In such an arrangement, block 20 is naturally not in contact with block I and block 2.

The fine movement platform mechanism that moves left and right and the fine movement platform mechanism that moves up and down in FIG.

In FIG. 1, the slightly moving drive section 31 transmits the extension of the actuator 32 to the push rod 33, and when the central working surface 34 of the block 11 is further pushed, the block 11 is displaced from the bottom to the top. This displacement is the amount of displacement of the leaf spring 21 from the neutral position, but the pressure plate 28 of the leaf spring 21 and the C-shaped part 26
For example, insert a ring-shaped spring 35 between them.
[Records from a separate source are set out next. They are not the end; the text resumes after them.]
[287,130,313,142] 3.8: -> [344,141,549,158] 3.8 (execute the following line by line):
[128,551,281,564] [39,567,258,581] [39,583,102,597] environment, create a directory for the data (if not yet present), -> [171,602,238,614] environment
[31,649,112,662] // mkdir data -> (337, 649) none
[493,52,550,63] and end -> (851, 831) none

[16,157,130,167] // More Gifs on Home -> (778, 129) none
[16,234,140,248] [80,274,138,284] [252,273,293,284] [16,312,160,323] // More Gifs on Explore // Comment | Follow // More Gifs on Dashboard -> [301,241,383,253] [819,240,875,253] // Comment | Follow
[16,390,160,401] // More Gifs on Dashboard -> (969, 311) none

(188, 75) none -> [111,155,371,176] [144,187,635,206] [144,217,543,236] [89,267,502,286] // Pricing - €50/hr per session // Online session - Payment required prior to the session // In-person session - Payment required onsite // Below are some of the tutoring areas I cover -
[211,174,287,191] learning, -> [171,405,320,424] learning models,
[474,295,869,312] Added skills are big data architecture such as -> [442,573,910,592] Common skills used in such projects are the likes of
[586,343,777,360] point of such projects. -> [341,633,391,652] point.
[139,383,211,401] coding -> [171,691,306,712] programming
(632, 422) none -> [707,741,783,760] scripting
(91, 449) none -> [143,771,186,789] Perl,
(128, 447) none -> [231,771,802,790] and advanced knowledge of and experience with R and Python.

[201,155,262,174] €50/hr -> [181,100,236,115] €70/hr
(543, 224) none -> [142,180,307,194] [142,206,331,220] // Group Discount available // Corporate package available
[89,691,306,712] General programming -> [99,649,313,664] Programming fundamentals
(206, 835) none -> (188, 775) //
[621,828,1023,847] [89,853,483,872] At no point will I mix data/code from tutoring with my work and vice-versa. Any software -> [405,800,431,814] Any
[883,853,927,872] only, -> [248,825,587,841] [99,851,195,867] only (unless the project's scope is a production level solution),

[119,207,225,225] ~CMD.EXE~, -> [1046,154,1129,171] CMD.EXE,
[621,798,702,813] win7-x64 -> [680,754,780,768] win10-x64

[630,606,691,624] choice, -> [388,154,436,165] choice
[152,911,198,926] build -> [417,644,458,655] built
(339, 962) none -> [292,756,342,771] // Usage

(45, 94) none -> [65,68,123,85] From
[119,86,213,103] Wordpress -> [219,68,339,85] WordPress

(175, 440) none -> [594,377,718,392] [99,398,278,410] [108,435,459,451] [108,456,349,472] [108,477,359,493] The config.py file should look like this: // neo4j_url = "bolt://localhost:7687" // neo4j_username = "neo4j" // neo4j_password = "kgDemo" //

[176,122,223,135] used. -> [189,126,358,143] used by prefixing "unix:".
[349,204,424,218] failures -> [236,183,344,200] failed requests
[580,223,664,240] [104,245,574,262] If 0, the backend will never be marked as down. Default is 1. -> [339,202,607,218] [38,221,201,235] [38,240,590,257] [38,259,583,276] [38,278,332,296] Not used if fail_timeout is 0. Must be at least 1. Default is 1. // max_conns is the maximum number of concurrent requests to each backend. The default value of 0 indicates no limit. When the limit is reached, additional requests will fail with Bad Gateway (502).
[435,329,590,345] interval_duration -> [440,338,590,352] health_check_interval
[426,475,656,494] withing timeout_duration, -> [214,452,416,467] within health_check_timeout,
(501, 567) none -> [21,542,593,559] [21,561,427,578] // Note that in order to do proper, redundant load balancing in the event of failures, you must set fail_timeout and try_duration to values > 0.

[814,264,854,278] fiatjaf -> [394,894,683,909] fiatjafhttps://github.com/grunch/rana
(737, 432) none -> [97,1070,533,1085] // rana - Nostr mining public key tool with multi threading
By applying an appropriate preload to the block 11 from top to bottom using the adjusting screw 36 and displacing it, the -I adjustment is performed when the screw 12 is tightened so that 1i and 1i are perpendicular to each other.

°j1 Figure 3 is a side view of the top view of Figure 1, viewed from the right side, and Figure 4 is a side view of the fine movement stage seen from the left side of the top view of Figure 1. FIG.

1′・

[Brief explanation of drawings]

Fig. 1 is a top plan view of the stacked fine movement mount according to the present invention, Fig. 2 is a side view of the lower side of Fig. 1, and Fig. 3). The figure is a side view of the right side of FIG. 1, and FIG. 4 is a side view of the left side of FIG.

Claims (1)

[Claims] Equipped with thin, wide, parallel-arranged leaf springs to transmit deformation and extremely slight extension, the range of motion is expanded by preloading the springs, and the micro-movement mechanism has no history of posture changes or movement. A stacked two-dimensional fine-movement platform having no mechanical freedom, characterized in that the platforms are stacked and connected at right angles and assembled so as to be able to move finely independently in two directions perpendicular to each other.